Mr. Sinha has described drug menace in Kashmir as “a silent terrorism” and accused Pakistan of using the drug money for terrorism and radicalisation.
Despite the criticism from the ruling NC, the J&K Police on Friday (May 8, 2026) stepped up a crackdown on locals, attached properties and demolished properties.
“Police in Baramulla, in coordination with the Revenue authorities and Gulmarg Development Authority (GDA), demolished a shop of a notorious drug peddler in Ferozpora. The action forms part of the intensified campaign aimed at dismantling the support structures of drug trafficking networks and sending a strong message against the menace of narcotics,” said a police spokesman.
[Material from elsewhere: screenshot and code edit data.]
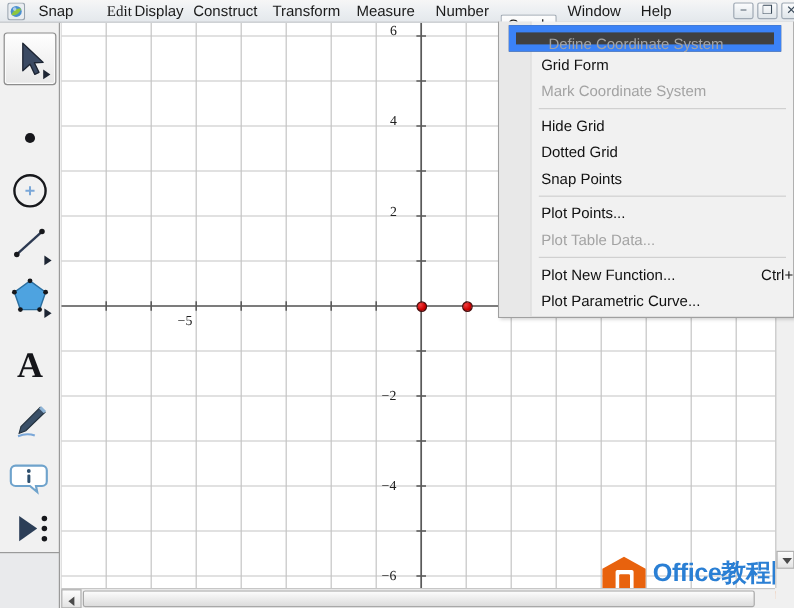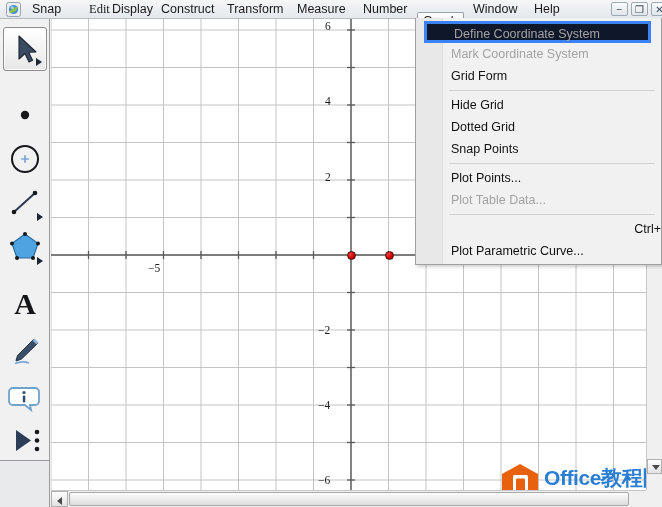"Define Coordinate System" .dd-item.hl { background: #0f172a -> #404040; border: 3px solid #3b82f6 -> 6px solid #3b82f6 }
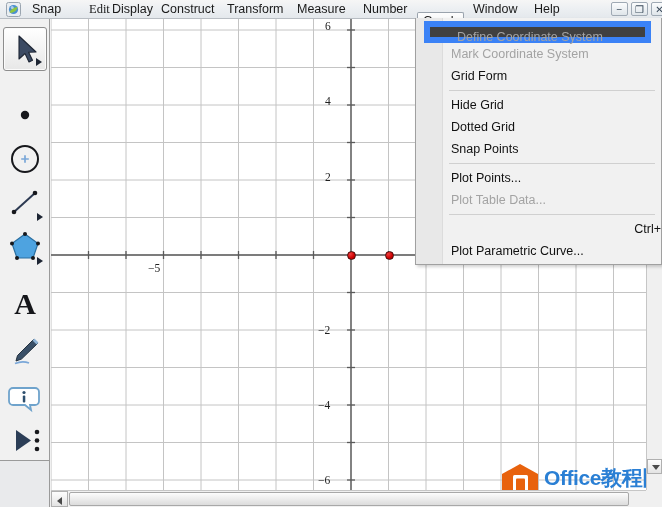"Mark Coordinate System" div.dd-item { order: before "Grid Form" -> after "Grid Form" }
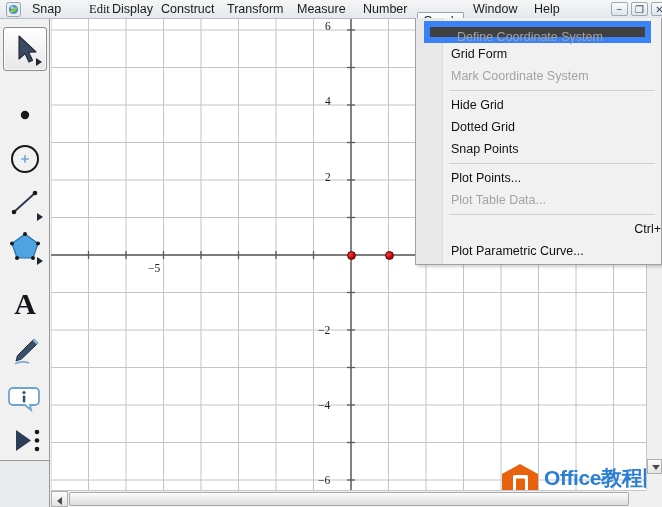"Plot New Function..." span { html: none -> <span>Plot New Function...</span> }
In south Kashmir’s Anantnag, the police said illegal cultivation of opium poppy was found on Shamilat (community) land. The police also initiated attachment and seizure proceedings under Section 68-F of the NDPS Act against Bashir Ahmad Mir and his family members in Anantnag. The police said after an enquiry conducted under Chapter VA of the NDPS Act revealed that the family had “amassed huge movable and immovable assets disproportionate to their known lawful sources of income”. “The inquiry further established that these properties were jointly held by the family members and are suspected to have been acquired through proceeds generated from illicit narcotics trade,” the police said.
In Kulgam, the police said policemen and Revenue authorities retrieved “kahcharai [a title of community land] land measuring a total of five Kanals at village Oriel under unauthorised occupation of a drug peddler”. The police said the retrieved land has an estimated market value of approximately ₹60 lakhs.
“Strict action will continue against individuals involved in drug trafficking, and all illegal assets, encroachments, and proceeds of crime linked to such activities will be identified and dealt with as per law,” said Anayat Ali Chowdhary, Senior Superintendent of Police, Kulgam.